• _About this exercise_:
Could you copy every line of the data that contains "Tijdschrift"?

• _Entries shown_:
--
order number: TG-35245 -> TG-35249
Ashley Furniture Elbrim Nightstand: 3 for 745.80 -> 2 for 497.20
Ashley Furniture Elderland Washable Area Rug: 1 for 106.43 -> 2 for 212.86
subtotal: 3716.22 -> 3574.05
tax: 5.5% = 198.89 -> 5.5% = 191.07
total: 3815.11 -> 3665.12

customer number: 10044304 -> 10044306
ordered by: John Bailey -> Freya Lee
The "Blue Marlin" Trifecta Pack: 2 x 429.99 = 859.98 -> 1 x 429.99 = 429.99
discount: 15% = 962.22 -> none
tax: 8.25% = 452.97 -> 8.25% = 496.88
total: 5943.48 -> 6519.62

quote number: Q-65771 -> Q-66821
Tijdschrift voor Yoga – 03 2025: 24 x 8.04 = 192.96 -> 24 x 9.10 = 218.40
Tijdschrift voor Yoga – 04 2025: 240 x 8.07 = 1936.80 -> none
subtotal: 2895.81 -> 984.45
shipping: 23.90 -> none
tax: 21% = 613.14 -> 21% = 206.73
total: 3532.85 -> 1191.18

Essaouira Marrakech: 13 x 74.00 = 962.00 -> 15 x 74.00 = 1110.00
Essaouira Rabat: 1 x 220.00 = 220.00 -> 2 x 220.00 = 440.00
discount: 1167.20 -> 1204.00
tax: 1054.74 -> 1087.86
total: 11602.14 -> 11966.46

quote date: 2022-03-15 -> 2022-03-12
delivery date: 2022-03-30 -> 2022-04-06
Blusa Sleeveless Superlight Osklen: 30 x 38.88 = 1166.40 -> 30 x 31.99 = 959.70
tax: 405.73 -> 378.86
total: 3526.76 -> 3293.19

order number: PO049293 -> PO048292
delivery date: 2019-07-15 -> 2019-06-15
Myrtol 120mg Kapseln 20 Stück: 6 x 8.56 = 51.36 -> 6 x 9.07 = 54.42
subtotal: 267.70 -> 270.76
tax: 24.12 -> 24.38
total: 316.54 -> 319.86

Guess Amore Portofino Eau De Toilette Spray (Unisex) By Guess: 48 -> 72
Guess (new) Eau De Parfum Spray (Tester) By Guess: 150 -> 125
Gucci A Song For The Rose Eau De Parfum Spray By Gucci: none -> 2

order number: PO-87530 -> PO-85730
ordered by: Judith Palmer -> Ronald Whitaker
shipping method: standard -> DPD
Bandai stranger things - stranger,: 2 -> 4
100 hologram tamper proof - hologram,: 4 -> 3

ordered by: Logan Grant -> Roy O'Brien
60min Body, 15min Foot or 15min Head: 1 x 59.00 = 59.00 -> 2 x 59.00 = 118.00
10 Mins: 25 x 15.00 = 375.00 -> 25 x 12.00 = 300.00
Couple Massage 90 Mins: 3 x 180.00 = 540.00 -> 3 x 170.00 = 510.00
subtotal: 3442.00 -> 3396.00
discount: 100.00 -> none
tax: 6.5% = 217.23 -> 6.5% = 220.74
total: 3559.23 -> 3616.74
--
• _Task output_:
Tijdschrift voor Yoga – 03 2025: 24 x 8.04 = 192.96 -> 24 x 9.10 = 218.40
Tijdschrift voor Yoga – 04 2025: 240 x 8.07 = 1936.80 -> none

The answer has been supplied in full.